Уже через час бумага, дающие права на сына, лежали у него в кармане. Эмма с радостью сделала все, что от нее потребовалось, и в обмен согласилась на кругленькую сумму. Когда она садилась в дилижанс, он окликнул ее.
Эмма остановилась и обернулась.
— Если тебе когда-нибудь понадобится что-то, деньги или кредит, все, что угодно, напиши мне. — Он попытался улыбнуться, но не смог. — Клянусь, я прочитаю письмо.
Она снова разрыдалась и, поднявшись в дилижанс, прильнула к окну.
— Не говори ему обо мне, Джон. Никогда!
— Прощай, Эм.
Джон долго смотрел вслед экипажу, сознавая, что вопреки желаниям Эммы когда-нибудь расскажет Джеймсу о его матери. Мальчик обязательно начнет расспрашивать. Пусть знает, что его мать была славной, но запутавшейся женщиной, чьей единственной ошибкой оказалась безответная любовь.
Джон повернулся и пошел назад к «Черному лебедю», за своей лошадью. Добравшись до гостиницы, он зашагал к конюшням, но внезапно застыл, словно прикованный к месту.
Перед дверями «Дикого кабана», конкурента «Черного лебедя», еще одной гостиницы, расположенной на другой стороне улицы, стояла нагруженная сундуками и чемоданами роскошная карета с гербами герцога Тремора.
Виола покидает его. Брат ее увозит.
У Джона разом вылетели из головы все мысли. Зато сердце заболело так, что он немедленно бросился к «Дикому кабану».
Перед отъездом они обедали в гостинице. Виола была с ними, решив немного прогуляться. Дилан и Энтони пошли к стойке выпить по кружке эля и обсудить состояние дорог, а женщины уселись за столик в столовой, где было полно народа.
— С чего начинать поиски кормилицы? — спросила Виола. — Я понятия не имею.
— Поезжай к местному доктору, — посоветовала Дафна. — Он должен знать.
— Превосходная мысль! После обеда немедленно навещу доктора Моррисона.
— Уверена, что хочешь взять это на себя, Виола? — спросила Грейс. — Начнутся разговоры. Злые языки тебя не пощадят! Принять в дом чужого ребенка, незаконное дитя? Тебе придется нелегко.

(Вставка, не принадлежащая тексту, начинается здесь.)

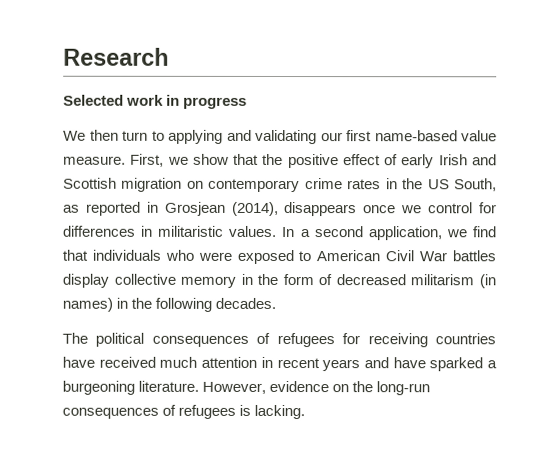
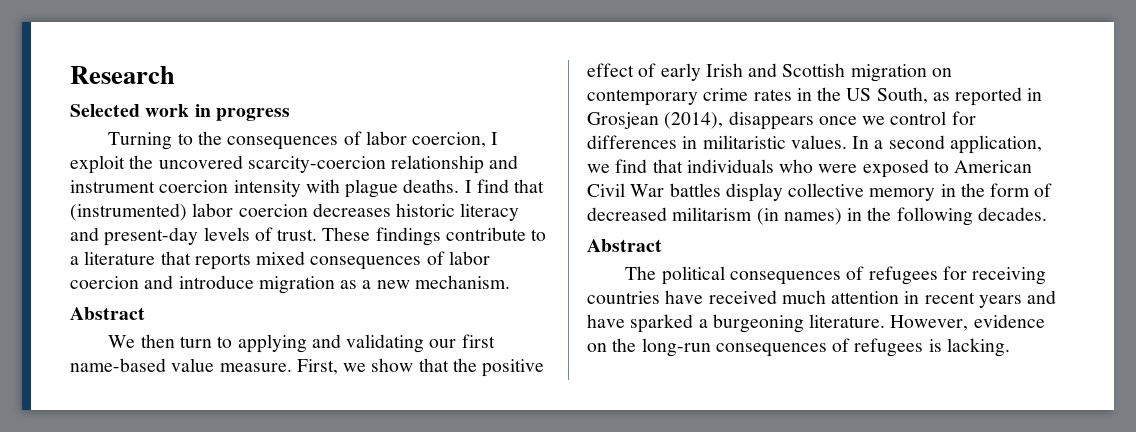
+ Turning to the consequences of labor coercion, I exploit the uncovered scarcity-coercion relationship and instrument coercion intensity with plague deaths. I find that (instrumented) labor coercion decreases historic literacy and present-day levels of trust. These findings contribute to a literature that reports mixed consequences of labor coercion and introduce migration as a new mechanism.
+ Abstract
  In a second application, we find that individuals who were exposed to American Civil War battles display collective memory in the form of decreased militarism (in names) in the following decades.
+ Abstract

— Но ты сумела, — возразила Виола, вспомнив об Изабел, восьмилетней дочери Дилана, чья мать была куртизанкой.
— Знаю, но Изабел была старше, а Дилан в то время не был женат на мне. Кроме того, Дилан не аристократ. У тебя ситуация иная. Ни одна жена аристократа не позволила бы незаконному ребенку мужа жить в ее доме. А если Джон не захочет его оставить?